* What you need to do
Reproduce only the lines that run from the line containing "border:5px solid #737373;" to the end of the entries below, exactly as they stand.

* Data in this exercise
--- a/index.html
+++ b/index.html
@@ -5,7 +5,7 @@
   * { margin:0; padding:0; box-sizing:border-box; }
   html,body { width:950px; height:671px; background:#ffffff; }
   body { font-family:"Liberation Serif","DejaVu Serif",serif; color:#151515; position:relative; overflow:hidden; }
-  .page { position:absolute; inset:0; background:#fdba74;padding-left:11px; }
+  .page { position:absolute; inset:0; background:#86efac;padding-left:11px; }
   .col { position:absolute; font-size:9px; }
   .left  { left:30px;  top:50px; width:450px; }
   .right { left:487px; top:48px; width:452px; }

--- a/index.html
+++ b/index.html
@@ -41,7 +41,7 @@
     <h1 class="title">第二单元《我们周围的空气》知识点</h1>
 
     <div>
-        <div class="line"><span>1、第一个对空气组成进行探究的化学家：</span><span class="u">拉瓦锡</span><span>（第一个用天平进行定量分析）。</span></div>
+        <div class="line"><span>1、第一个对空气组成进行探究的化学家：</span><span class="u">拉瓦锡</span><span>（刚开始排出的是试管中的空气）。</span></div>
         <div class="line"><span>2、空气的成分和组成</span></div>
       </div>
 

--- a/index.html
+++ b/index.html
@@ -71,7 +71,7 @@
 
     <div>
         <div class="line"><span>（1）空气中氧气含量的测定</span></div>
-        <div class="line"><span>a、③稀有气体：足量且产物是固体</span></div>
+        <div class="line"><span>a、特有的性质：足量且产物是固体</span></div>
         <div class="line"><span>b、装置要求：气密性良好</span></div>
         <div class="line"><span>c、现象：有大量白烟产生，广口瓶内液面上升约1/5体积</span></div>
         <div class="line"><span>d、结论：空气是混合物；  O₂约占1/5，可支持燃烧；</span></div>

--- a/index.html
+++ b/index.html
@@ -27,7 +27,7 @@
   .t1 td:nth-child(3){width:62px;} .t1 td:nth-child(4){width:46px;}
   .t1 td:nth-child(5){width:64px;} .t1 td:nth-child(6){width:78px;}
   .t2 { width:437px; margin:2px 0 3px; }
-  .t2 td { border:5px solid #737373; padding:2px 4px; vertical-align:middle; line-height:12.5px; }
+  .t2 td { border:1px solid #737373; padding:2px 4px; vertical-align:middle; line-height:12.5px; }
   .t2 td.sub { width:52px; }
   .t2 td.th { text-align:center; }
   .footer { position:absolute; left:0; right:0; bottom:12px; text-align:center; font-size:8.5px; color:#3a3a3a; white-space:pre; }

* Solution for this task
-  .t2 td { border:5px solid #737373; padding:2px 4px; vertical-align:middle; line-height:12.5px; }
+  .t2 td { border:1px solid #737373; padding:2px 4px; vertical-align:middle; line-height:12.5px; }
   .t2 td.sub { width:52px; }
   .t2 td.th { text-align:center; }
   .footer { position:absolute; left:0; right:0; bottom:12px; text-align:center; font-size:8.5px; color:#3a3a3a; white-space:pre; }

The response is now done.